By: Alexa Erickson via collective-evolution.com
Scour the aisles of the grocery store, and you may be astonished to find just how many types of Pringles there are out there. But while there seems to be no end to the diversity of junk food, a comprehensive infographic has been put together to show you just how few corporations provide us with the hundreds of products available at our fingertips.
Oxfam International created the infographic that exposes an inconceivable reality: Just 10 main corporations manufacture the majority of what we purchase at the market.
“What we did is we took certain issues … [and] we saw the kind of impacts they had on the ground,” Chris Jochnick of Oxfam told NPR. “We released reports about those issues and those impacts and how they’re tied to the 10 largest food and beverage companies. And then we pushed the companies to begin to address them.”
You may not normally associate makers of soda with makers of granola bars, but seeing these unlikely ties that form the “Big 10” of the food and beverage industry controlling what we put in our carts proves just how easy it is to be duped by the American food system. For instance, PepsiCo produces Quaker granola bars, while Nestlé makes frozen California Pizza Kitchen pies. Want to feel even more misinformed?
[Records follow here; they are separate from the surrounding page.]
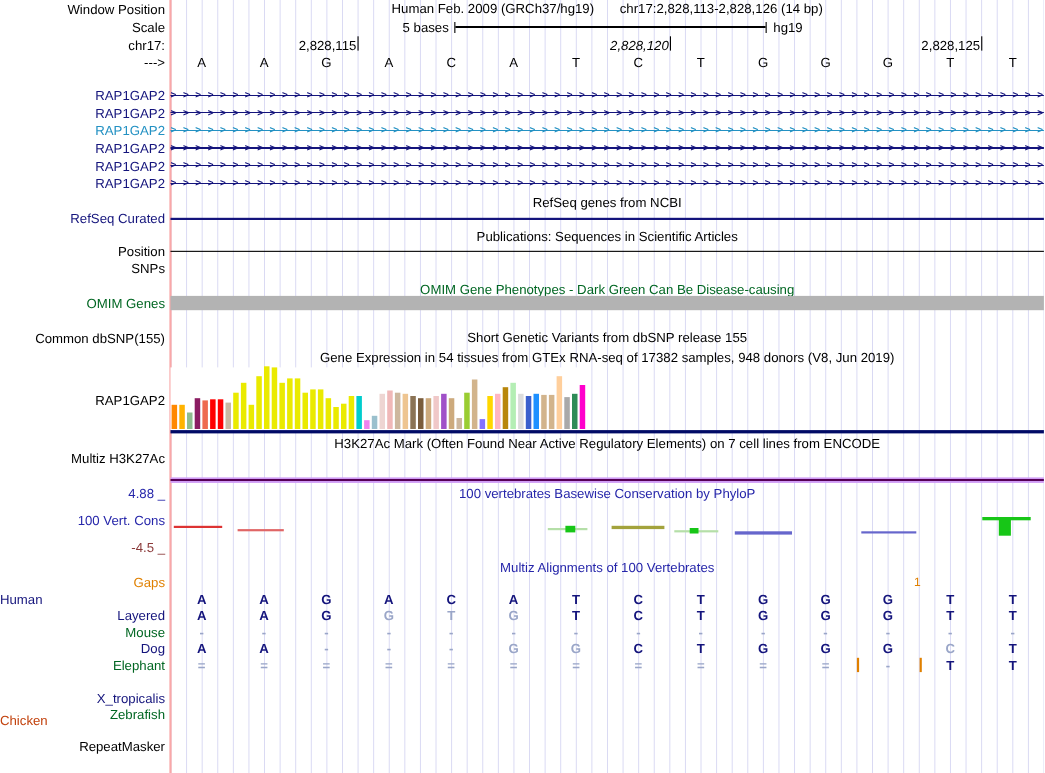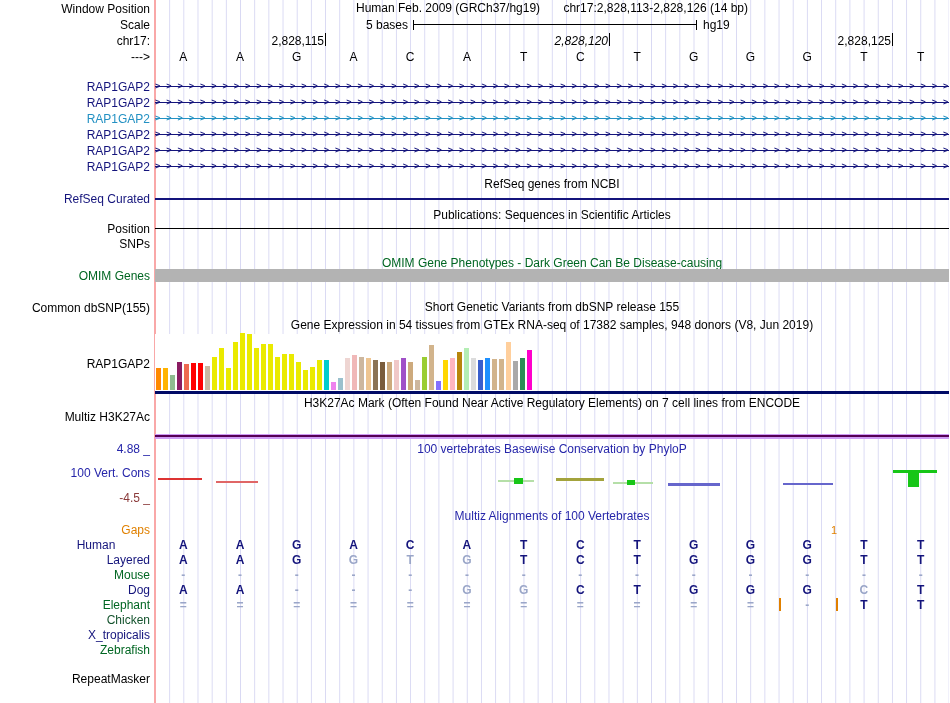--- a/index.html
+++ b/index.html
@@ -171,21 +171,21 @@
     <div style="position: absolute; left: 216px; top: 481px; width: 42px; height: 2px; background: rgb(224, 102, 102);"></div>
     <div style="position: absolute; left: 498px; top: 480px; width: 36px; height: 2px; background: rgb(181, 223, 168);"></div>
     <div style="position: absolute; left: 514px; top: 478px; width: 9px; height: 6px; background: rgb(23, 198, 23);"></div>
     <div style="position: absolute; left: 556px; top: 478px; width: 48px; height: 3px; background: rgb(163, 163, 60);"></div>
     <div style="position: absolute; left: 613px; top: 482px; width: 40px; height: 2px; background: rgb(181, 223, 168);"></div>
     <div style="position: absolute; left: 627px; top: 480px; width: 8px; height: 5px; background: rgb(23, 198, 23);"></div>
     <div style="position: absolute; left: 668px; top: 483px; width: 52px; height: 3px; background: rgb(102, 102, 204);"></div>
     <div style="position: absolute; left: 783px; top: 483px; width: 50px; height: 2px; background: rgb(102, 102, 204);"></div>
     <div style="position: absolute; left: 893px; top: 470px; width: 44px; height: 3px; background: rgb(23, 198, 23);"></div>
     <div style="position: absolute; left: 908px; top: 470px; width: 11px; height: 17px; background: rgb(23, 198, 23);"></div>
-    <div style="position: absolute; left: 0px; top: 538px; width: 150px; text-align: center; height: 14px; line-height: 14px; color: rgb(20, 20, 124); padding-left: 21px;">Human</div>
+    <div style="position: absolute; left: 0px; top: 538px; width: 150px; text-align: left; height: 14px; line-height: 14px; color: rgb(20, 20, 124);">Human</div>
     <div style="position: absolute; left: 173.357px; top: 538px; width: 20px; text-align: center; height: 14px; line-height: 14px; font-weight: bold; color: rgb(20, 20, 124);">A</div>
     <div style="position: absolute; left: 230.071px; top: 538px; width: 20px; text-align: center; height: 14px; line-height: 14px; font-weight: bold; color: rgb(20, 20, 124);">A</div>
     <div style="position: absolute; left: 286.785px; top: 538px; width: 20px; text-align: center; height: 14px; line-height: 14px; font-weight: bold; color: rgb(20, 20, 124);">G</div>
     <div style="position: absolute; left: 343.499px; top: 538px; width: 20px; text-align: center; height: 14px; line-height: 14px; font-weight: bold; color: rgb(20, 20, 124);">A</div>
     <div style="position: absolute; left: 400.213px; top: 538px; width: 20px; text-align: center; height: 14px; line-height: 14px; font-weight: bold; color: rgb(20, 20, 124);">C</div>
     <div style="position: absolute; left: 456.927px; top: 538px; width: 20px; text-align: center; height: 14px; line-height: 14px; font-weight: bold; color: rgb(20, 20, 124);">A</div>
     <div style="position: absolute; left: 513.641px; top: 538px; width: 20px; text-align: center; height: 14px; line-height: 14px; font-weight: bold; color: rgb(20, 20, 124);">T</div>
     <div style="position: absolute; left: 570.355px; top: 538px; width: 20px; text-align: center; height: 14px; line-height: 14px; font-weight: bold; color: rgb(20, 20, 124);">C</div>
     <div style="position: absolute; left: 627.069px; top: 538px; width: 20px; text-align: center; height: 14px; line-height: 14px; font-weight: bold; color: rgb(20, 20, 124);">T</div>
     <div style="position: absolute; left: 683.783px; top: 538px; width: 20px; text-align: center; height: 14px; line-height: 14px; font-weight: bold; color: rgb(20, 20, 124);">G</div>
@@ -246,19 +246,19 @@
     <div style="position: absolute; left: 400.213px; top: 598px; width: 20px; text-align: center; height: 14px; line-height: 14px; font-weight: bold; color: rgb(154, 166, 200);">=</div>
     <div style="position: absolute; left: 456.927px; top: 598px; width: 20px; text-align: center; height: 14px; line-height: 14px; font-weight: bold; color: rgb(154, 166, 200);">=</div>
     <div style="position: absolute; left: 513.641px; top: 598px; width: 20px; text-align: center; height: 14px; line-height: 14px; font-weight: bold; color: rgb(154, 166, 200);">=</div>
     <div style="position: absolute; left: 570.355px; top: 598px; width: 20px; text-align: center; height: 14px; line-height: 14px; font-weight: bold; color: rgb(154, 166, 200);">=</div>
     <div style="position: absolute; left: 627.069px; top: 598px; width: 20px; text-align: center; height: 14px; line-height: 14px; font-weight: bold; color: rgb(154, 166, 200);">=</div>
     <div style="position: absolute; left: 683.783px; top: 598px; width: 20px; text-align: center; height: 14px; line-height: 14px; font-weight: bold; color: rgb(154, 166, 200);">=</div>
     <div style="position: absolute; left: 740.497px; top: 598px; width: 20px; text-align: center; height: 14px; line-height: 14px; font-weight: bold; color: rgb(154, 166, 200);">=</div>
     <div style="position: absolute; left: 797.211px; top: 598px; width: 20px; text-align: center; height: 14px; line-height: 14px; font-weight: bold; color: rgb(154, 166, 200);">-</div>
     <div style="position: absolute; left: 853.925px; top: 598px; width: 20px; text-align: center; height: 14px; line-height: 14px; font-weight: bold; color: rgb(20, 20, 124);">T</div>
     <div style="position: absolute; left: 910.639px; top: 598px; width: 20px; text-align: center; height: 14px; line-height: 14px; font-weight: bold; color: rgb(20, 20, 124);">T</div>
-    <div style="position: absolute; left: 0px; top: 613px; width: 150px; text-align: right; height: 14px; line-height: 14px; color: #14532d;">Chicken</div>
+    <div style="position: absolute; left: 0px; top: 648px; width: 150px; text-align: left; height: 14px; line-height: 14px; color: #c2410c;">Chicken</div>
     <div style="position: absolute; left: 0px; top: 628px; width: 150px; text-align: right; height: 14px; line-height: 14px; color: rgb(20, 20, 124);">X_tropicalis</div>
     <div style="position: absolute; left: 0px; top: 643px; width: 150px; text-align: right; height: 14px; line-height: 14px; color: rgb(0, 102, 34);">Zebrafish</div>
     <div style="position: absolute; left: 828px; top: 523px; width: 12px; text-align: center; font-size: 11px; height: 14px; line-height: 14px; color: rgb(224, 128, 0);">1</div>
     <div style="position: absolute; left: 779px; top: 598px; width: 2px; height: 13px; background: rgb(224, 128, 0);"></div>
     <div style="position: absolute; left: 836px; top: 598px; width: 2px; height: 13px; background: rgb(224, 128, 0);"></div>
   </div>
 
 </body></html>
Pineapple Fanta doesn’t come from a tropical island at all, but is canned at the Coca-Cola factory, just like Barq’s root beer.
“These corporations are so powerful that their policies can have a major impact on the diets and working conditions of people worldwide, as well as on the environment,” noted Alexander E.M. Hess in USA Today.
The fact that you can count on just two hands who controls our groceries is a bizarre thought, but a much-needed realization. They include: PepsiCo, General Mills, Kellogg’s, Associated British Foods, Mondēlez (formerly Kraft Foods), Mars, Danone, Unilever, Coca-Cola, and Nestle.
Even more disturbing is the fact that it’s not just the junk food that’s involved. These giant corporations make it extremely difficult for startups and small businesses to compete at all. Furthermore, while OxFam America only examined the top-earning companies for its campaign, natural brands have been a part of big buyouts, too. So while you may opt for brands you consider to be better choices, liked Naked Juice and Garden of Eatin’ all-natural chips, many of our favourite alternatives still cost more but are now owned by the very companies we’re trying to avoid, like Coca-Cola and General Mills.
Also disturbing is the environmental impact these companies are having on the health of our planet. As Business Insider reported, “the Big 10 emitted 263.7 million tons of greenhouse gas emissions in 2013 and if the companies were a nation, it would be the 25th most polluting country in the world.”
To take action, you can help by steering clear of the Big 10 altogether. That means being aware of everything they manufacture, and ensuring you don’t buy any of those products. Choose to shop at your local farmers’ markets, and continue to do your research when it comes to the small-scale brands you love, because you never know when they may get bought out, too.